◆ WHAT YOU NEED TO DO: For every line in the data below that contains "bgscripts", copy the line.

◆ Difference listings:
━━━━━━━━━━━━━━━━━━━━━━━━━━━━━━

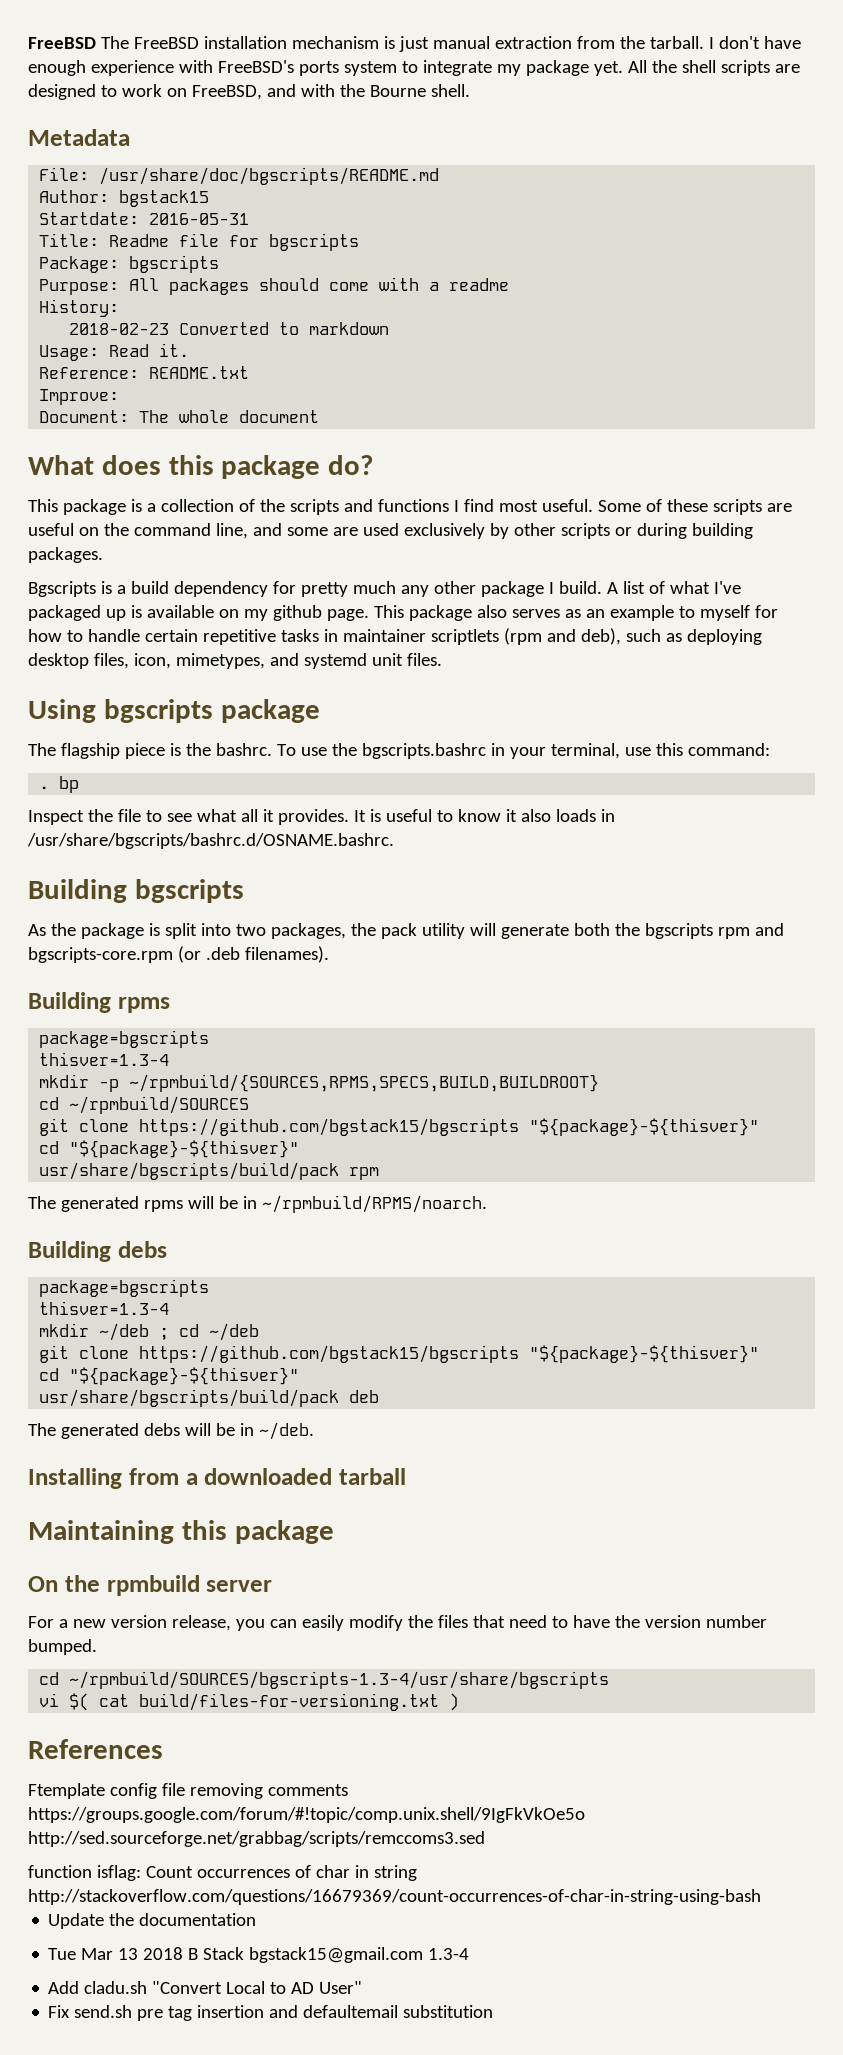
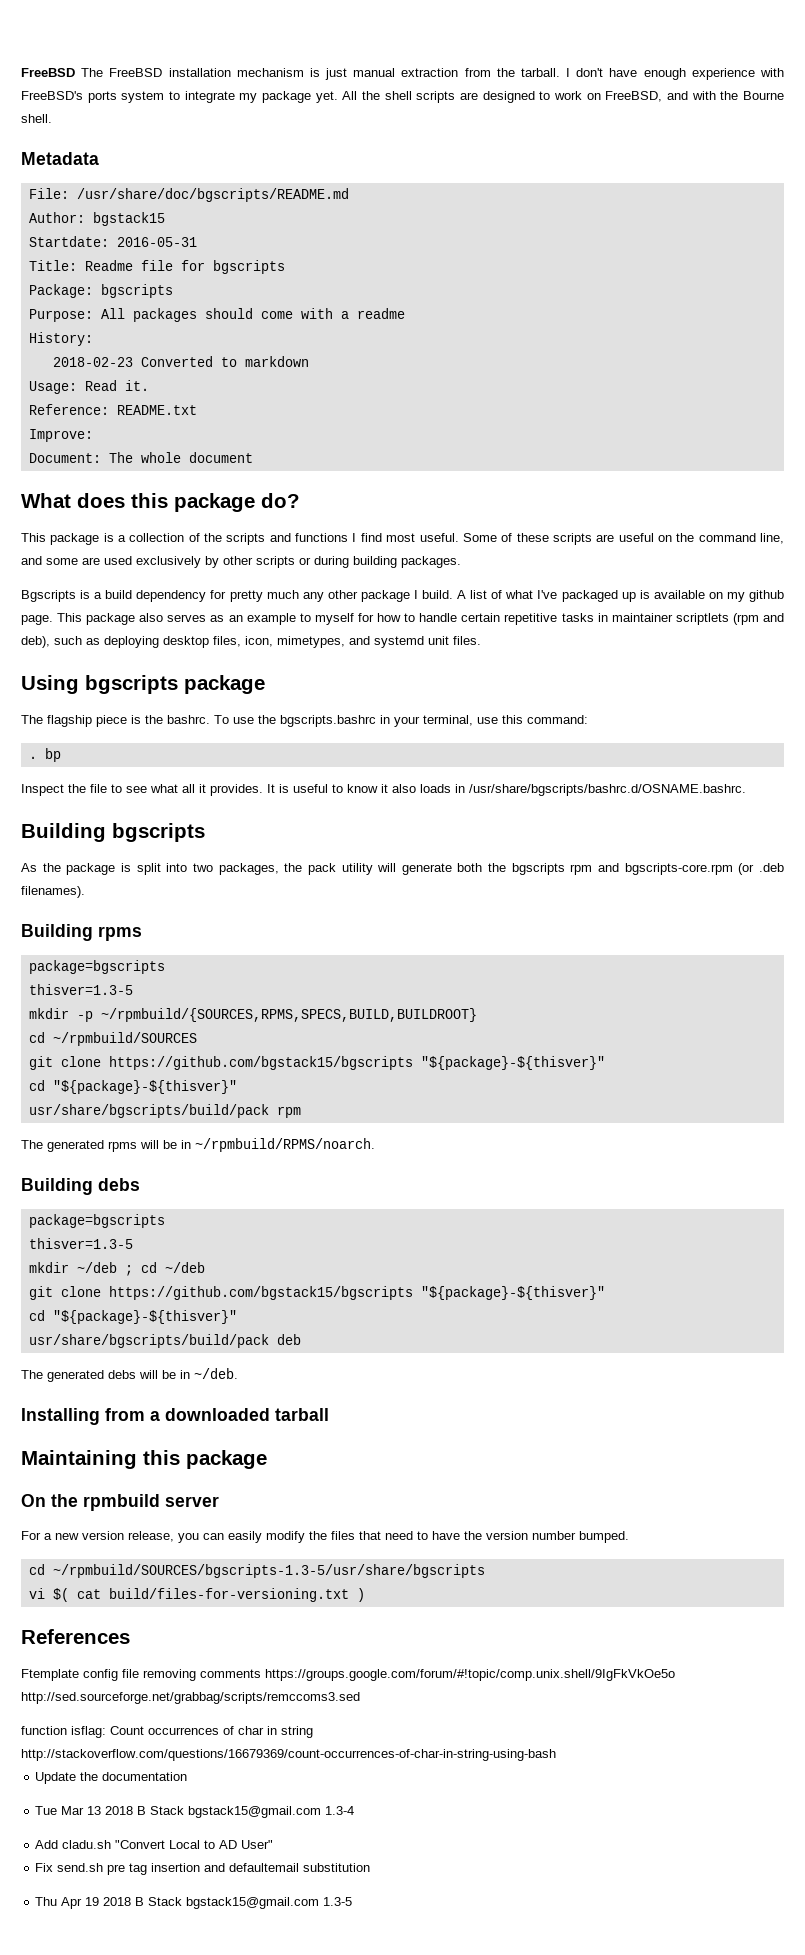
  Building rpms
  package=bgscripts
- thisver=1.3-4
+ thisver=1.3-5
  Building debs
  package=bgscripts
- thisver=1.3-4
+ thisver=1.3-5
- cd ~/rpmbuild/SOURCES/bgscripts-1.3-4/usr/share/bgscripts
+ cd ~/rpmbuild/SOURCES/bgscripts-1.3-5/usr/share/bgscripts
+ Thu Apr 19 2018 B Stack bgstack15@gmail.com 1.3-5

━━━━━━━━━━━━━━━━━━━━━━━━━━━━━━

◆ RESPONSE TO THE EXERCISE:
  package=bgscripts
  package=bgscripts
- cd ~/rpmbuild/SOURCES/bgscripts-1.3-4/usr/share/bgscripts
+ cd ~/rpmbuild/SOURCES/bgscripts-1.3-5/usr/share/bgscripts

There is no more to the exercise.